Co-working and start-up culture, and a kind of domestication of the workspace, have also driven the residential furniture companies to move into the office furniture landscape. Start-ups that don’t want to be seen as stuffy, or corporate, are demanding one-of designs and DIY aesthetics. Of course, a more homely, colourfully upholstered, relaxed look and feel is no longer enough. There is a new focus on wellbeing, as well as interest in innovation areas and ‘focus nooks’ too, adds Sitzes. ‘Really, anything that will help workers be their best is being looked at.’
The maxim at Herman Miller is that ‘Workers are shoppers’. What makes a space right for someone is a complex mixture of the work they are doing, their dependence upon others, personal work style, and so on. Lori Gee, the brand’s vice-president of applied place-making, says uniform work culture is a thing of the past: ‘The incorporation of more colour and comfort into workplaces continues.
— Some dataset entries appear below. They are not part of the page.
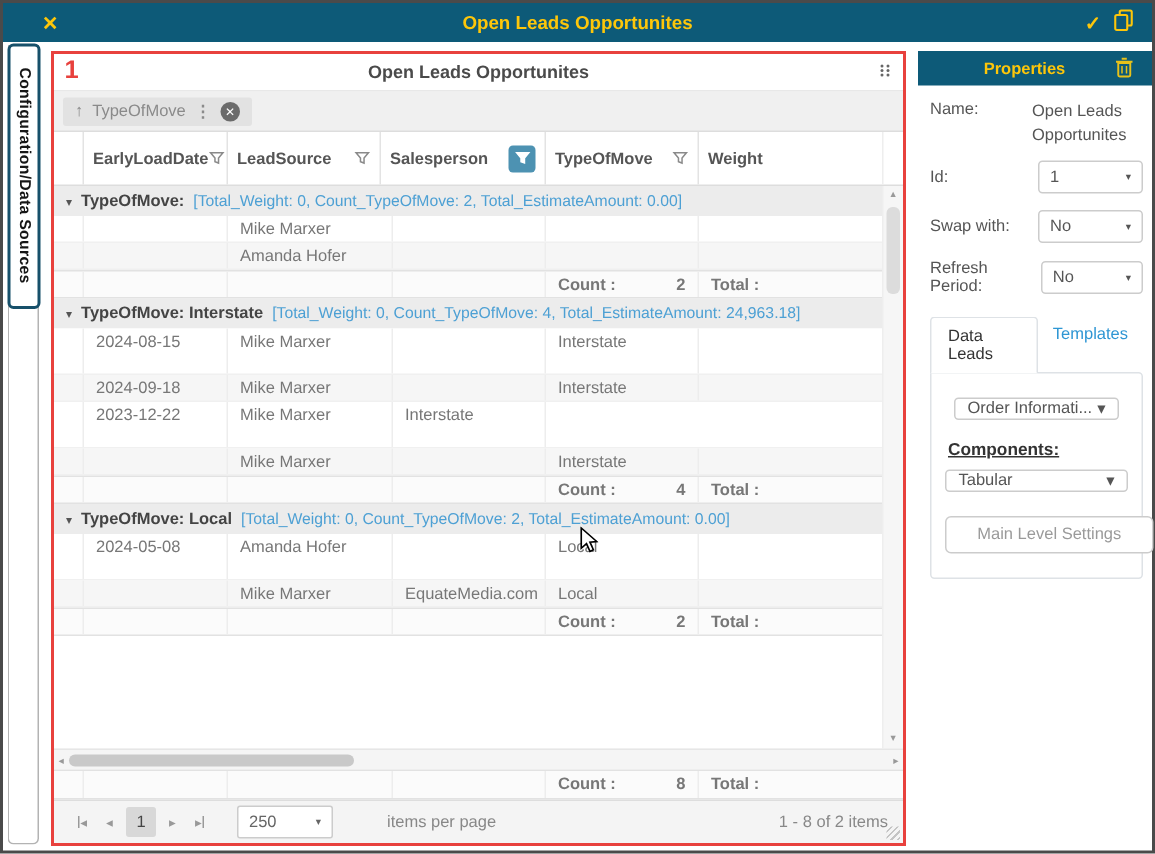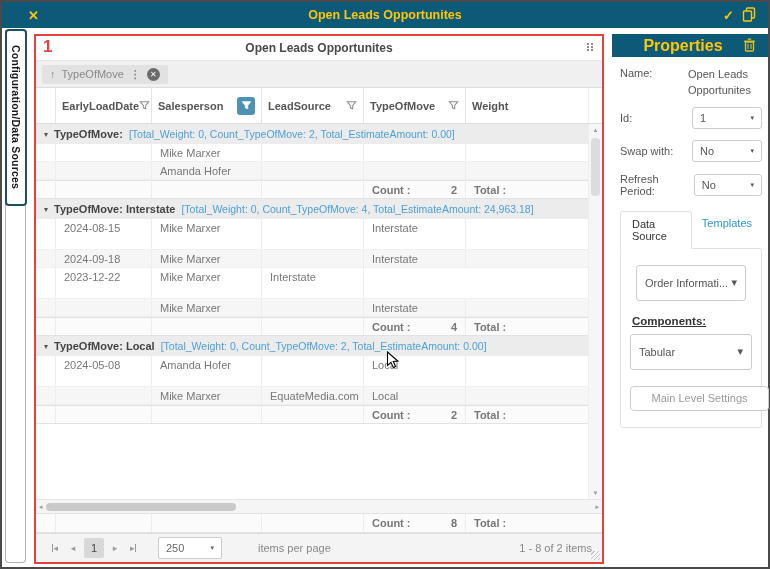--- a/index.html
+++ b/index.html
@@ -105,7 +105,7 @@
   .props { position:absolute; left:610px; top:32px; width:156px; height:530px; background:#fff; }
   .p-header { height:23px; background:#0d5a78; position:relative; display:flex; align-items:center;
     justify-content:center; }
-  .p-header .p-title { color:#fdc60a; font-weight:bold; font-size:16px; margin-right:14px; }
+  .p-header .p-title { color:#fdc60a; font-weight:bold; font-size:11px; margin-right:14px; }
   .p-header .trash { position:absolute; right:12px; top:4px; }
   .p-body { padding:10px 6px 0 8px; color:#555; }
   .p-row { display:flex; justify-content:space-between; margin-bottom:11px; align-items:center; }

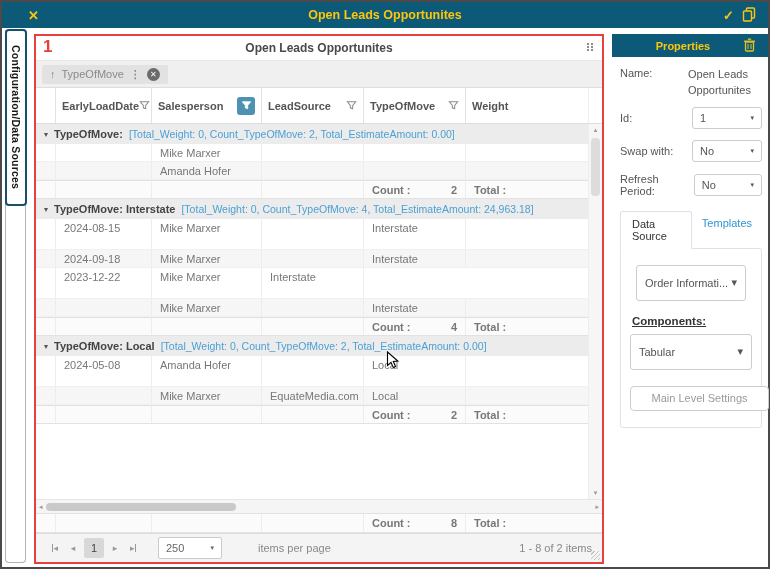--- a/index.html
+++ b/index.html
@@ -192,19 +192,19 @@
             </svg>
         </span>
       </div>
+      <div class="hcell c3">
+        <span>LeadSource</span>
+        <span class="filter-btn">
+          <svg width="11" height="11" viewBox="0 0 12 12">
+              <path d="M1.5 2h9L7.3 5.8v3.7l-2.6-1V5.8L1.5 2z" fill="none" stroke="#8a8a8a" stroke-width="1.1"></path>
+            </svg>
+        </span>
+      </div>
       <div class="hcell c2">
         <span>Salesperson</span>
         <span class="filter-btn active">
           <svg width="11" height="11" viewBox="0 0 12 12">
               <path d="M1.5 2h9L7.3 5.8v3.7l-2.6-1V5.8L1.5 2z" fill="#fff" stroke="#fff" stroke-width="1"></path>
-            </svg>
-        </span>
-      </div>
-      <div class="hcell c3">
-        <span>LeadSource</span>
-        <span class="filter-btn">
-          <svg width="11" height="11" viewBox="0 0 12 12">
-              <path d="M1.5 2h9L7.3 5.8v3.7l-2.6-1V5.8L1.5 2z" fill="none" stroke="#8a8a8a" stroke-width="1.1"></path>
             </svg>
         </span>
       </div>

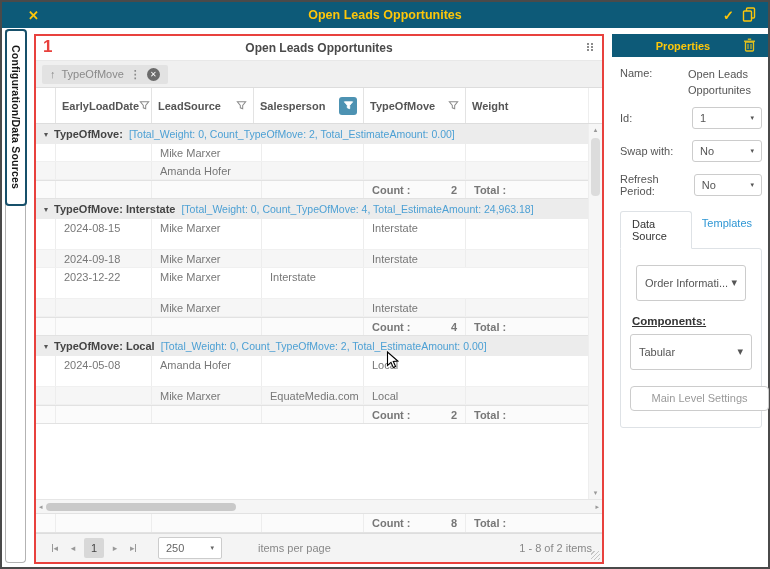--- a/index.html
+++ b/index.html
@@ -431,7 +431,7 @@
       </div>
 
       <div class="tabs">
-        <span class="tab-active">Data Source</span>
+        <span class="tab-active">Data Leads</span>
         <span class="tab-link">Templates</span>
       </div>
       <div class="tab-card">

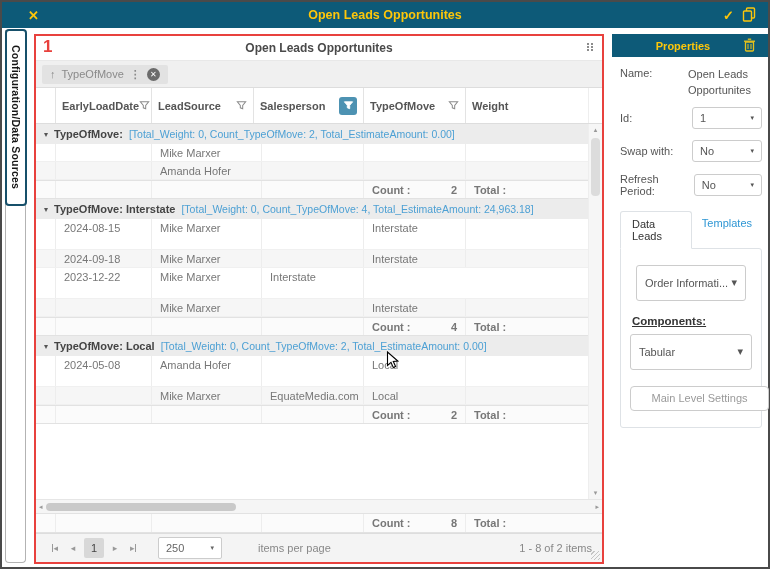--- a/index.html
+++ b/index.html
@@ -122,7 +122,7 @@
   .tab-link { padding:6px 10px; color:#2e96d4; }
   .tab-card { border:1px solid #dee2e6; border-radius:0 3px 3px 3px; padding:16px 9px 16px;
     position:relative; z-index:1; }
-  .card-select { height:36px; border:1px solid #ccc; border-radius:3px; background:#fff;
+  .card-select { height:15px; border:1px solid #ccc; border-radius:3px; background:#fff;
     display:flex; align-items:center; justify-content:space-between; padding:0 8px; color:#555;text-align:right; }
   .sel-order { width:110px; margin:0 auto 14px; }
   .comp-label { font-weight:bold; color:#333; margin:0 0 7px 2px; font-size:11.5px;text-decoration:underline; }

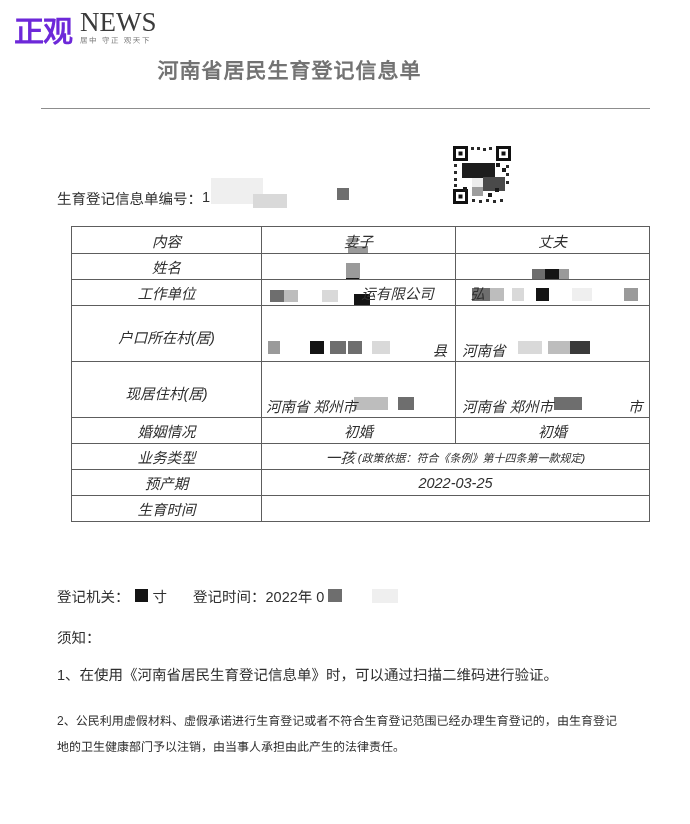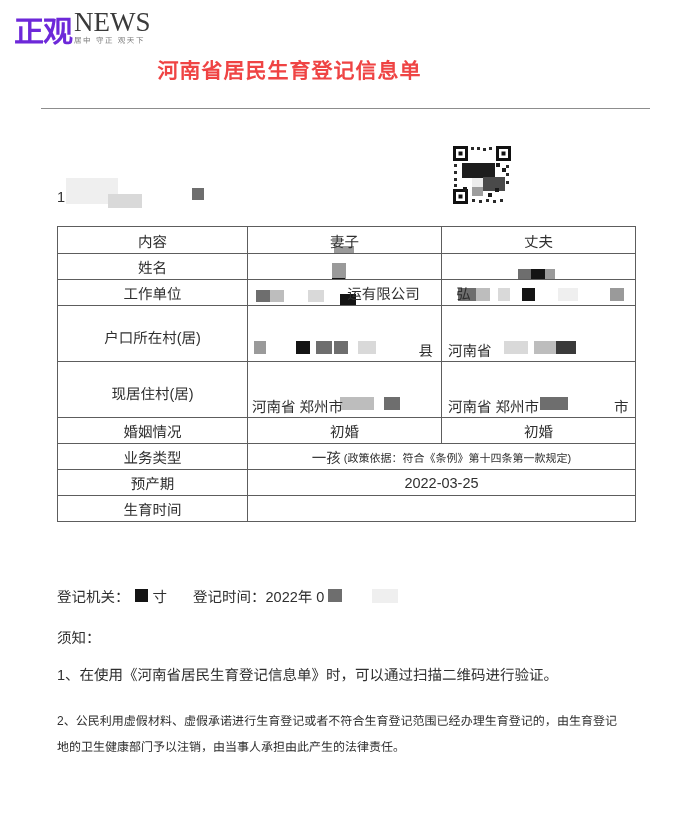--- a/index.html
+++ b/index.html
@@ -35,7 +35,7 @@
   .logo-right {
     display: flex;
     flex-direction: column;
-    margin-left: 2px;
+    margin-left: 8px;
     margin-bottom: 1px;
   }
   .logo-news {

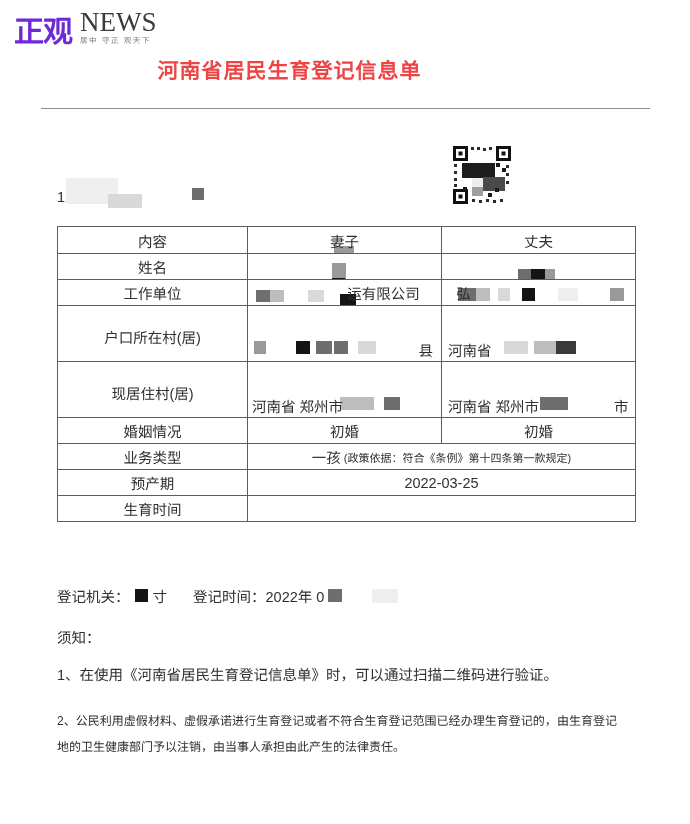--- a/index.html
+++ b/index.html
@@ -64,7 +64,7 @@
     font-size: 21px;
     font-weight: 700;
     letter-spacing: 1px;
-    color: #ef4444;
+    color: #737373;
   }
   .title-rule {
     position: absolute;

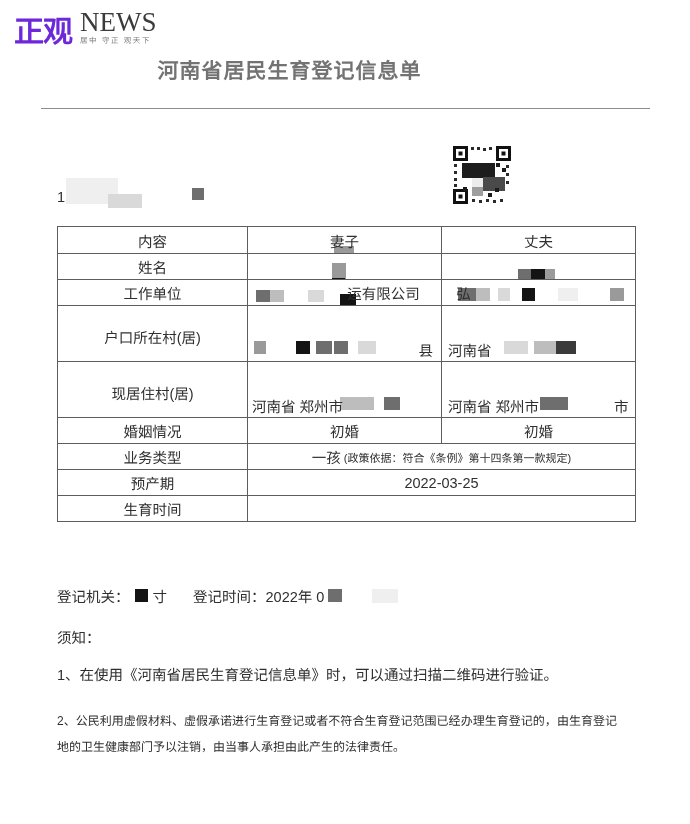--- a/index.html
+++ b/index.html
@@ -196,6 +196,7 @@
 <div class="title-rule"></div>
 
 <div class="serial-line">
+  <span>生育登记信息单编号：</span>
   <span>1</span>
   <span class="rd g7" style="width:52px;height:26px;margin-left:1px;margin-top:-12px;"></span>
   <span class="rd g1" style="width:34px;height:14px;margin-left:-10px;margin-top:8px;"></span>

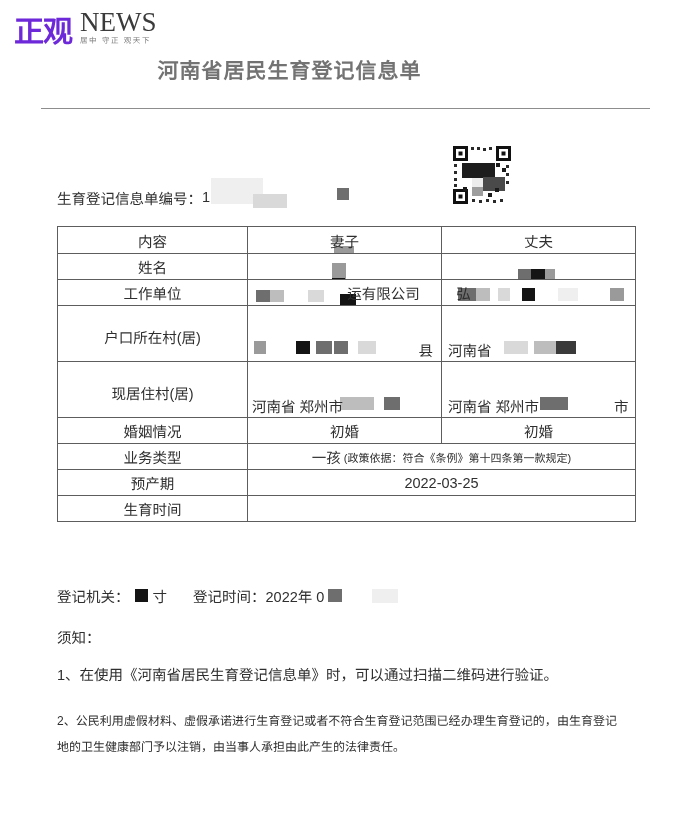--- a/index.html
+++ b/index.html
@@ -108,11 +108,12 @@
   
   table.form {
     position: absolute;
-    left: 57px;
+    left: 71px;
     top: 226px;
     width: 578px;
     border-collapse: collapse;
     table-layout: fixed;
+    font-style: italic;
   }
   table.form td {
     border: 1px solid #5d5d5d;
This is part of offering a variety of spaces within the office landscape, akin to what you would find in a home. What we are exploring next is how to create idealised settings that align the surroundings, furnishings and tools to best support different types of work.’ This has led to new ranges such as Exclave, performance tools for collaboration spaces; Metaform Portfolio, which allows users to tailor an area in the moment to suit their needs; and a series of performance work stools (‘Sayl’, ‘Mirra’ and ‘Caper’) to support better interactions during presentations, as well as enabling people to sit at standing height work surfaces, which allows for more varied postures while working.
We are not seeing a move away from open plan offices, says Gee, but towards open plans that offer diverse settings to support an array of ways to work. Sitzes agrees. ‘There are still people who say, “We want to be like Google”, but that is a paradigm that even Google is shifting way from with their new campus development. Spaces are becoming more people-centric, actually allowing workers to flourish as part of something bigger. We are seeing the open office and sea of cubes concepts shift to free-range collaboration.’
Ultimately, an office today is a place that enables people to do their very best work, an ecosystem that offers a more productive working environment – one that people not only are able to work in efficiently, but will choose to, over and above their kitchen table, members’ club or beach. Campus culture is one symptom of that. Co-working is another. The home office yet another. None is the perfect solution for everyone, or a one-size-fits-all answer – and that, according to Michigan’s finest, is precisely the point.